Cette seule référence à la liste des emplois de son salarié ne peut constituer une preuve de l'exposition au risque, en l'absence d'autres éléments, établissant en particulier les conditions de travail.

En effet, même si un salarié a précédemment exercé le même métier, les conditions de travail, le rythme, la durée de travail peuvent différer de manière importante.

La SASU [3] échoue à rapporter la preuve qui lui incombe et en conséquence, sa demande d'inscription au compte spécial doit être rejetée.

Sur l'article 700 du code de procédure civile

Le jugement mérite confirmation en ce qu'il a alloué à la caisse primaire d'assurance maladie une indemnité de 1 000 euros sur le fondement de l'article 700 du code de procédure civile.

La SASU [3] succombe en toutes ses demandes ce qui doit conduire au rejet de la demande qu'elle formule sur le fondement du texte précité.

Il serait en revanche inéquitable de laisser à la charge de la caisse primaire d'assurance maladie l'intégralité des frais non compris dans les dépens qu'elle a été contrainte d'exposer pour assurer sa défense.

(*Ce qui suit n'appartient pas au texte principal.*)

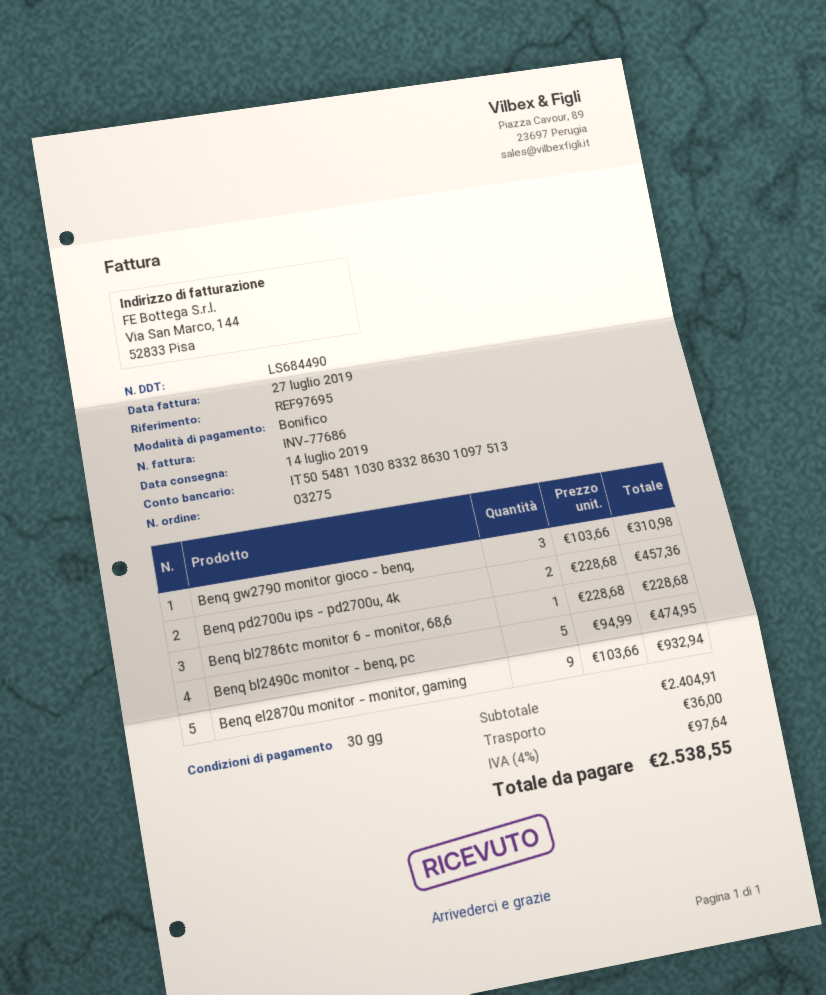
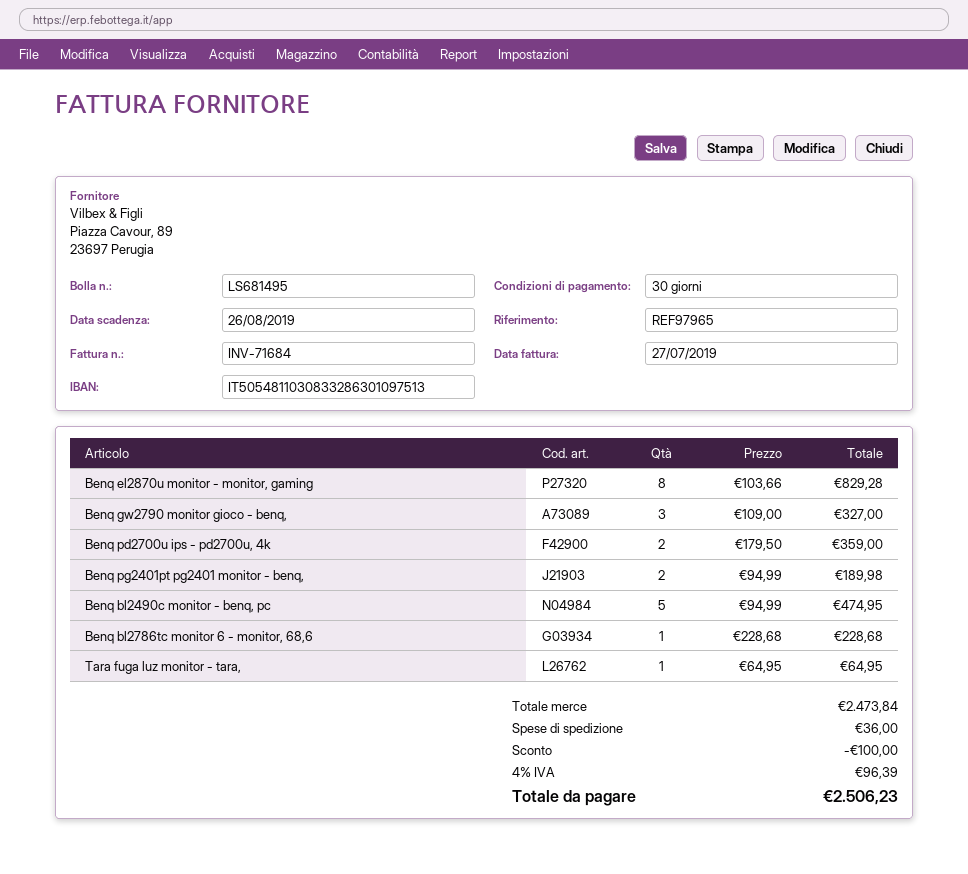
delivery note number: LS684490 -> LS681495
invoice number: INV-77686 -> INV-71684
reference: REF97695 -> REF97965
Benq gw2790 monitor gioco - benq,: 3 x 103.66 = 310.98 -> 3 x 109.00 = 327.00
Benq pd2700u ips - pd2700u, 4k: 2 x 228.68 = 457.36 -> 2 x 179.50 = 359.00
Benq el2870u monitor - monitor, gaming: 9 x 103.66 = 932.94 -> 8 x 103.66 = 829.28
Benq pg2401pt pg2401 monitor - benq,: none -> 2 x 94.99 = 189.98
Tara fuga luz monitor - tara,: none -> 1 x 64.95 = 64.95
subtotal: 2404.91 -> 2473.84
discount: none -> 100.00
tax: 4% = 97.64 -> 4% = 96.39
total: 2538.55 -> 2506.23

En conséquence, la société appelante sera condamnée à lui verser la somme de 1 000 euros sur le fondement de l'article 700 du code de procédure civile.

Sur les dépens

Conformément à l'article 696 du code de procédure civile, la SASU [3], partie succombante, sera condamnée aux entiers dépens de l'instance.

PAR CES MOTIFS



LA COUR, statuant par arrêt contradictoire, rendu en audience publique par sa mise à disposition au greffe en dernier ressort,

INFIRME le jugement en ce qu'il a rejeté la demande d'inscription au compte spécial au motif de son incompétence,

Y ajoutant,

SE DECLARE compétente pour statuer sur la demande d'inscription au compte spécial,

Au fond, DEBOUTE la société de sa demande d'inscription au compte spécial de la pathologie de Mme [S],

CONFIRME le jugement pour le surplus,

CONDAMNE la SASU [3] au paiement de la somme de 1000 euros au titre de l'article 700 du code de procédure civile,

CONDAMNE la SASU [3] aux dépens de l'instance,

DEBOUTE la SASU [3] de sa demande au titre de l'article 700 du code de procédure civile.